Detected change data
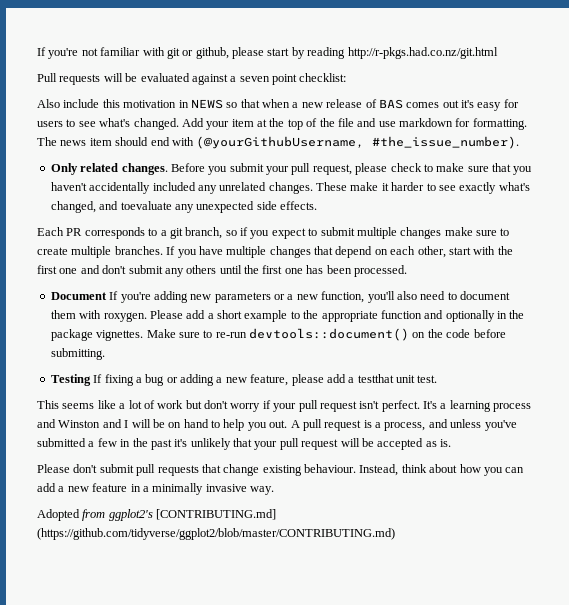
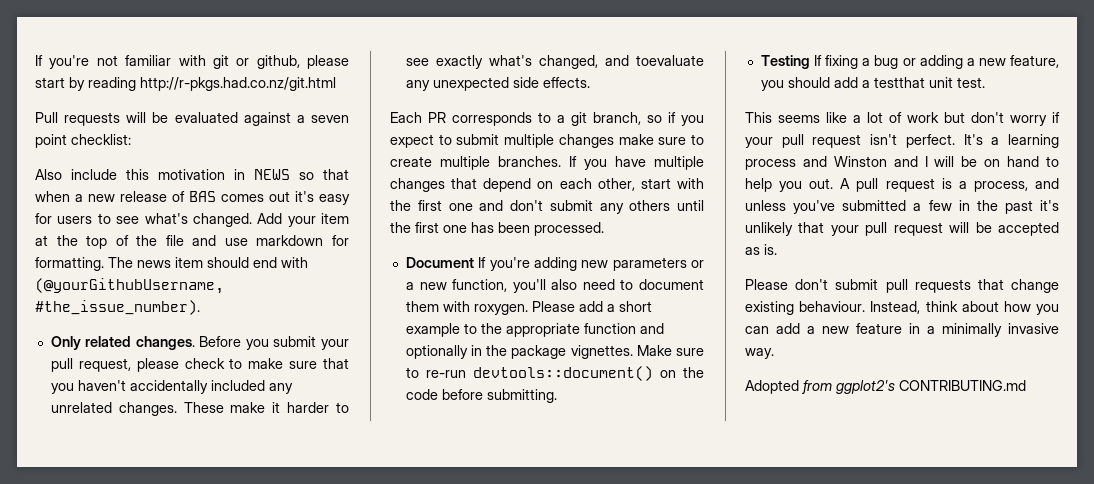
[291,374,324,386] please -> [760,77,830,91] you should
[156,509,277,520] [37,528,395,540] [CONTRIBUTING.md] (https://github.com/tidyverse/ggplot2/blob/master/CONTRIBUTING.md) -> [899,380,1026,391] CONTRIBUTING.md

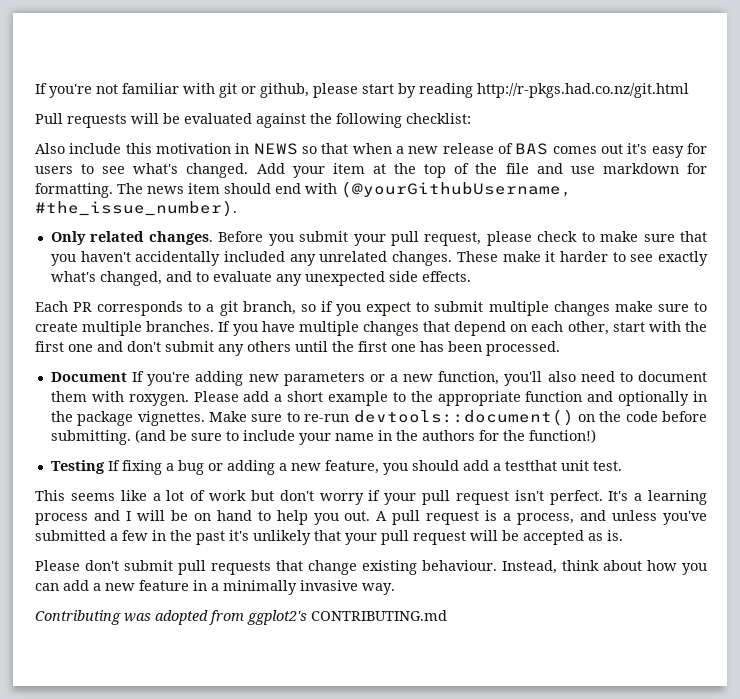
[296,115,349,123] [35,134,67,148] a seven point -> [310,113,402,128] the following
[636,55,704,66] toevaluate -> [195,271,272,282] to evaluate
(557, 396) none -> [134,429,596,445] (and be sure to include your name in the authors for the function!)
[833,156,918,167] Winston and -> (120, 515) none
[745,380,799,394] Adopted -> [35,610,208,625] Contributing was adopted

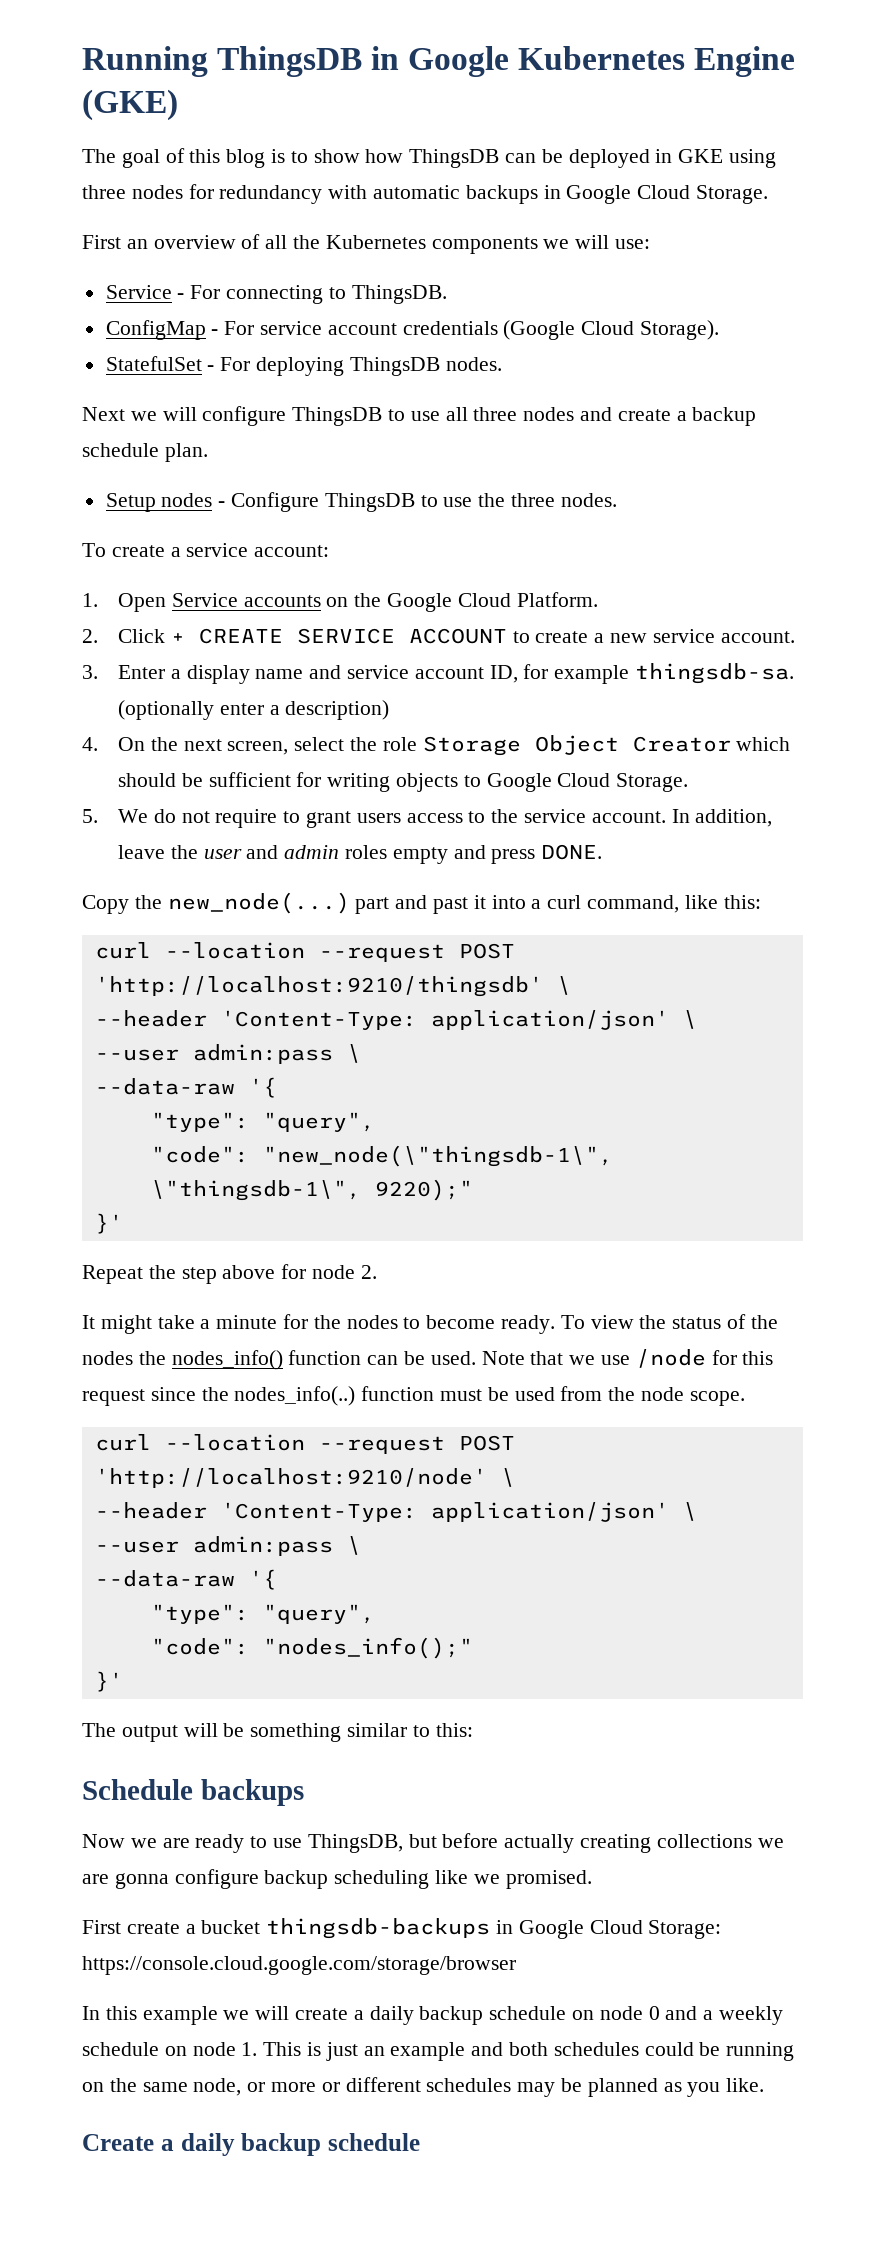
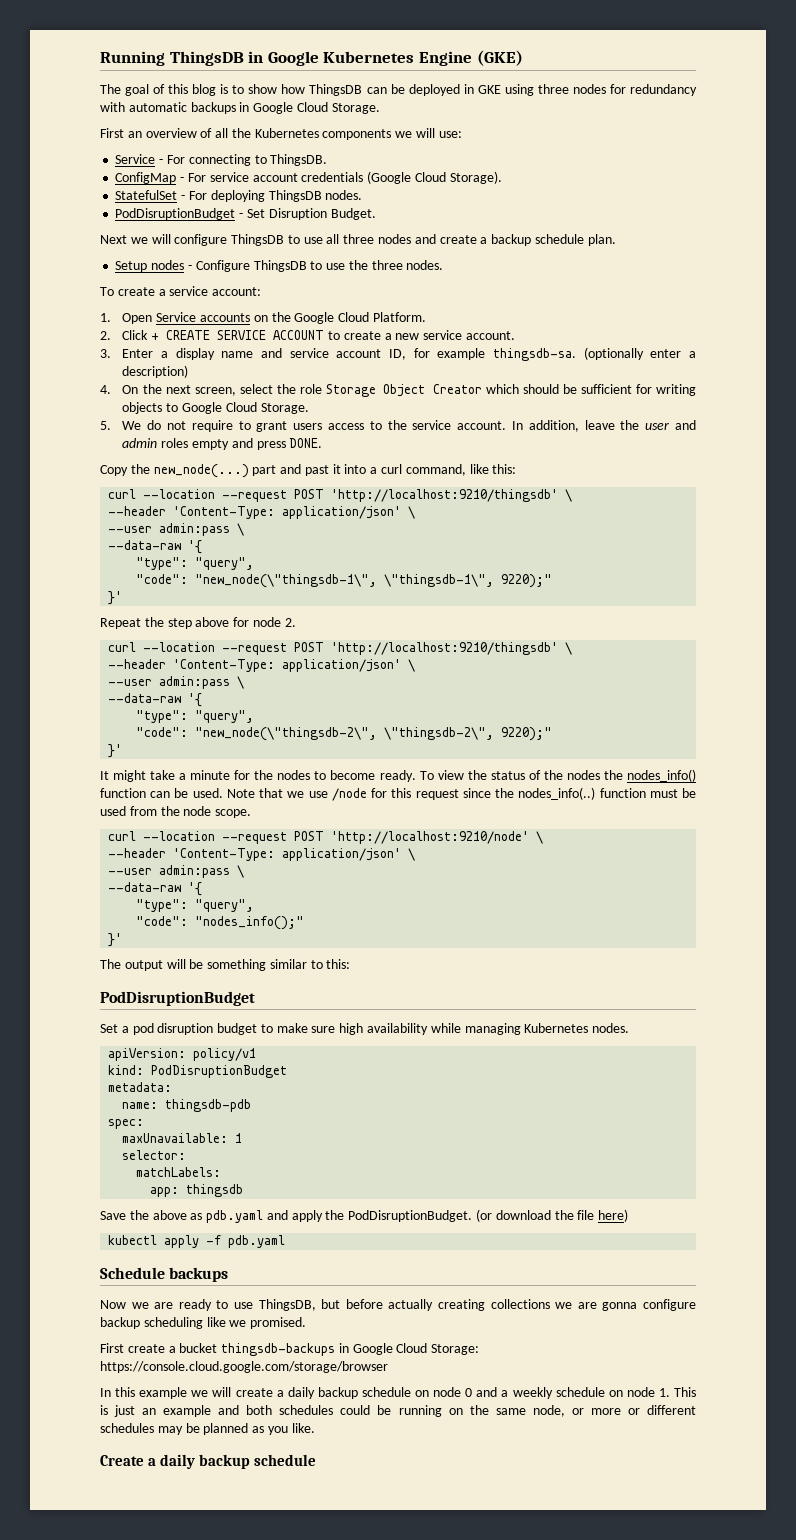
(502, 364) none -> [115,208,376,220] // PodDisruptionBudget - Set Disruption Budget.
(377, 1272) none -> [108,642,573,655] [108,659,416,672] [108,676,245,689] [108,693,203,707] [136,710,255,723] [136,727,553,741] [108,744,123,758] // curl --location --request POST 'http://localhost:9210/thingsdb' \ // --header 'Content-Type: application/json' \ // --user admin:pass \ // --data-raw '{ // "type": "query", // "code": "new_node(\"thingsdb-2\", \"thingsdb-2\", 9220);" // }'
(473, 1730) none -> [100,991,255,1006] [100,1023,630,1035] [108,1048,257,1061] [108,1065,288,1078] [108,1082,173,1092] [122,1099,252,1112] [108,1119,145,1129] [122,1133,243,1143] [122,1150,187,1160] [136,1167,222,1177] [150,1184,244,1197] [100,1209,629,1223] [108,1235,286,1248] // PodDisruptionBudget // Set a pod disruption budget to make sure high availability while managing Kubernetes nodes. // apiVersion: policy/v1 // kind: PodDisruptionBudget // metadata: // name: thingsdb-pdb // spec: // maxUnavailable: 1 // selector: // matchLabels: // app: thingsdb // Save the above as pdb.yaml and apply the PodDisruptionBudget. (or download the file here) // kubectl apply -f pdb.yaml

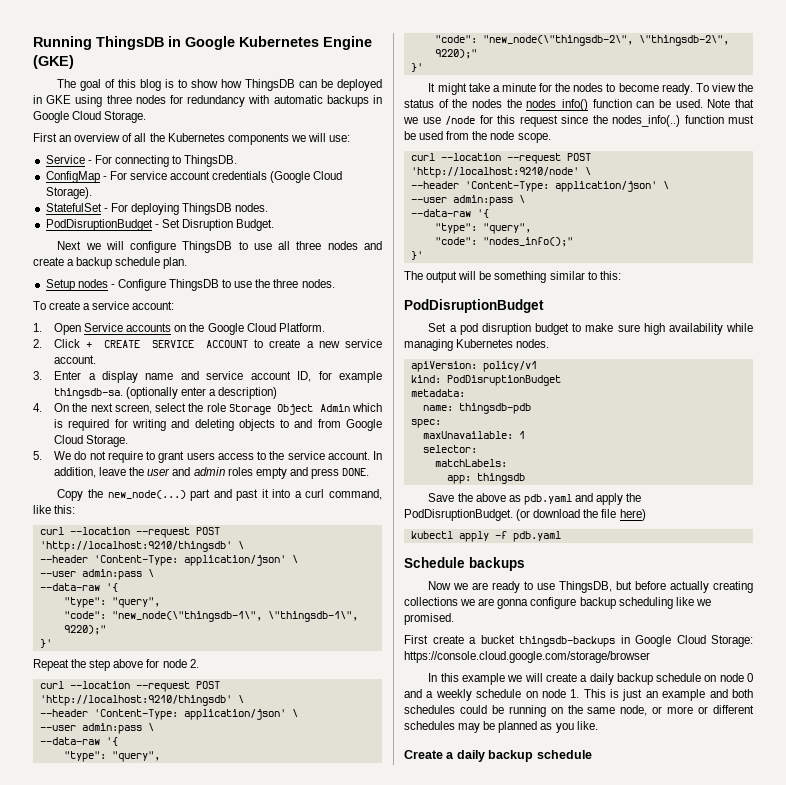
[432,384,696,396] [122,402,179,414] Creator which should be sufficient for writing objects to -> [319,403,382,412] [54,419,341,431] Admin which is required for writing and deleting objects to and from

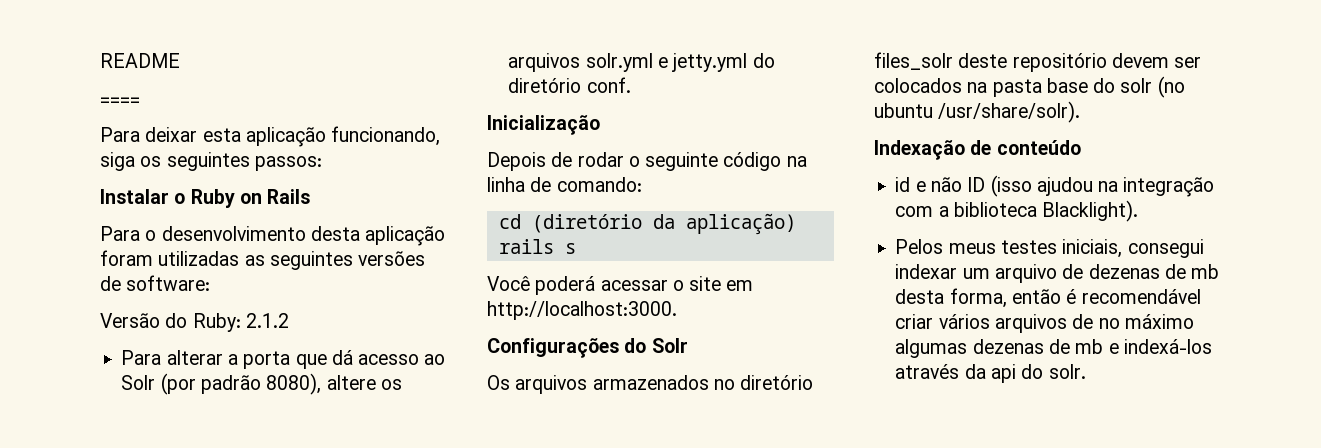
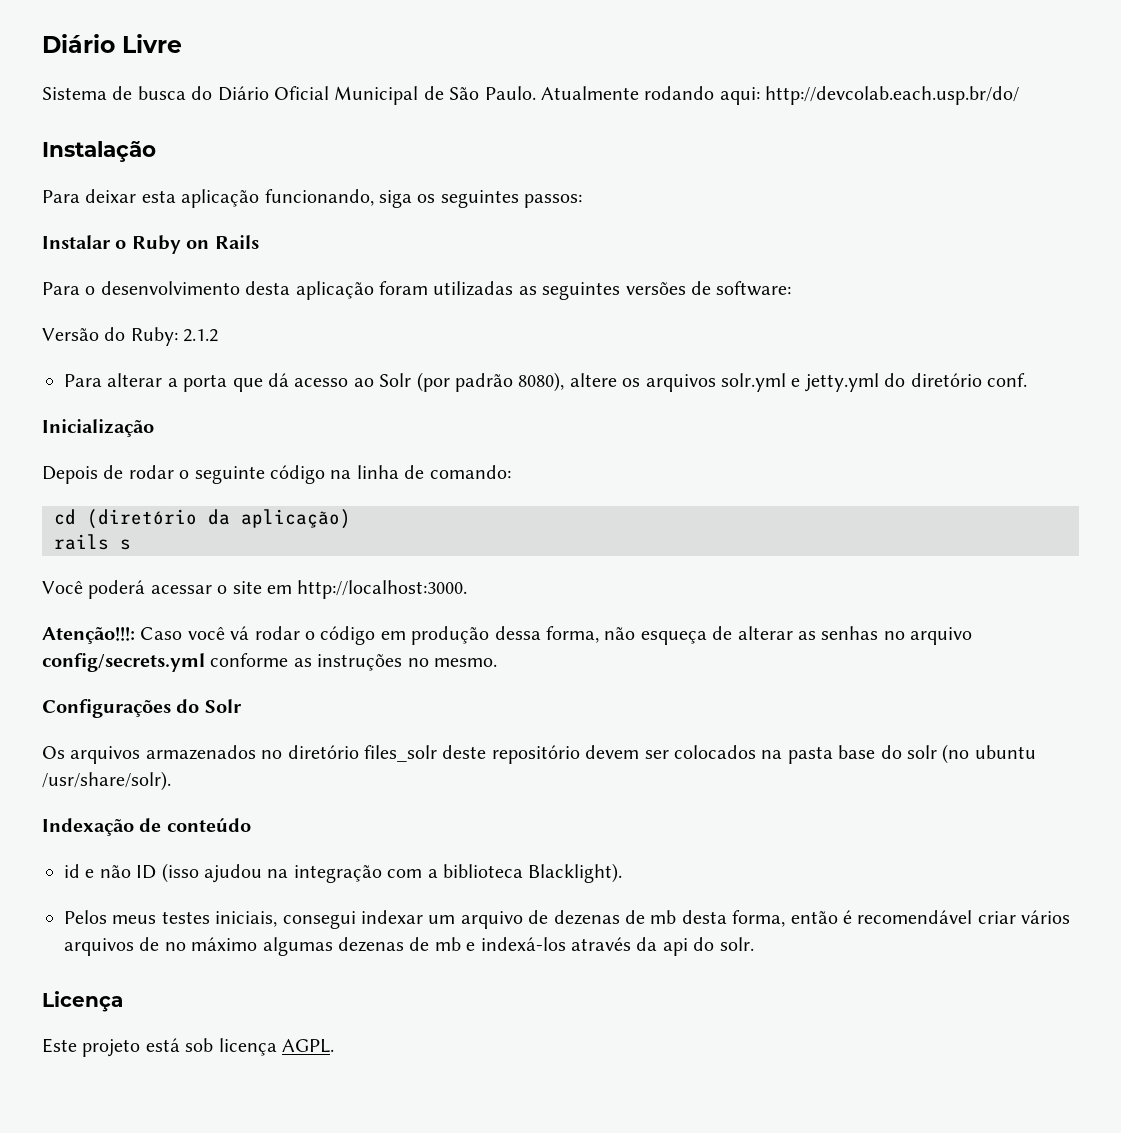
[100,53,180,68] [100,97,140,105] README // ==== -> [42,34,182,53] [42,86,1020,105] [42,140,156,162] Diário Livre // Sistema de busca do Diário Oficial Municipal de São Paulo. Atualmente rodando aqui: http://devcolab.each.usp.br/do/ // Instalação
(677, 310) none -> [42,626,973,645] [42,653,497,672] // Atenção!!!: Caso você vá rodar o código em produção dessa forma, não esqueça de alterar as senhas no arquivo config/secrets.yml conforme as instruções no mesmo.
(1086, 371) none -> [42,991,123,1012] [42,1038,334,1057] // Licença // Este projeto está sob licença AGPL.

* Work to be completed *
All lines from the one containing "(677, 310) none" down to the final line above are to be restated word for word; leave out the rest.

* Response below *
(677, 310) none -> [42,626,973,645] [42,653,497,672] // Atenção!!!: Caso você vá rodar o código em produção dessa forma, não esqueça de alterar as senhas no arquivo config/secrets.yml conforme as instruções no mesmo.
(1086, 371) none -> [42,991,123,1012] [42,1038,334,1057] // Licença // Este projeto está sob licença AGPL.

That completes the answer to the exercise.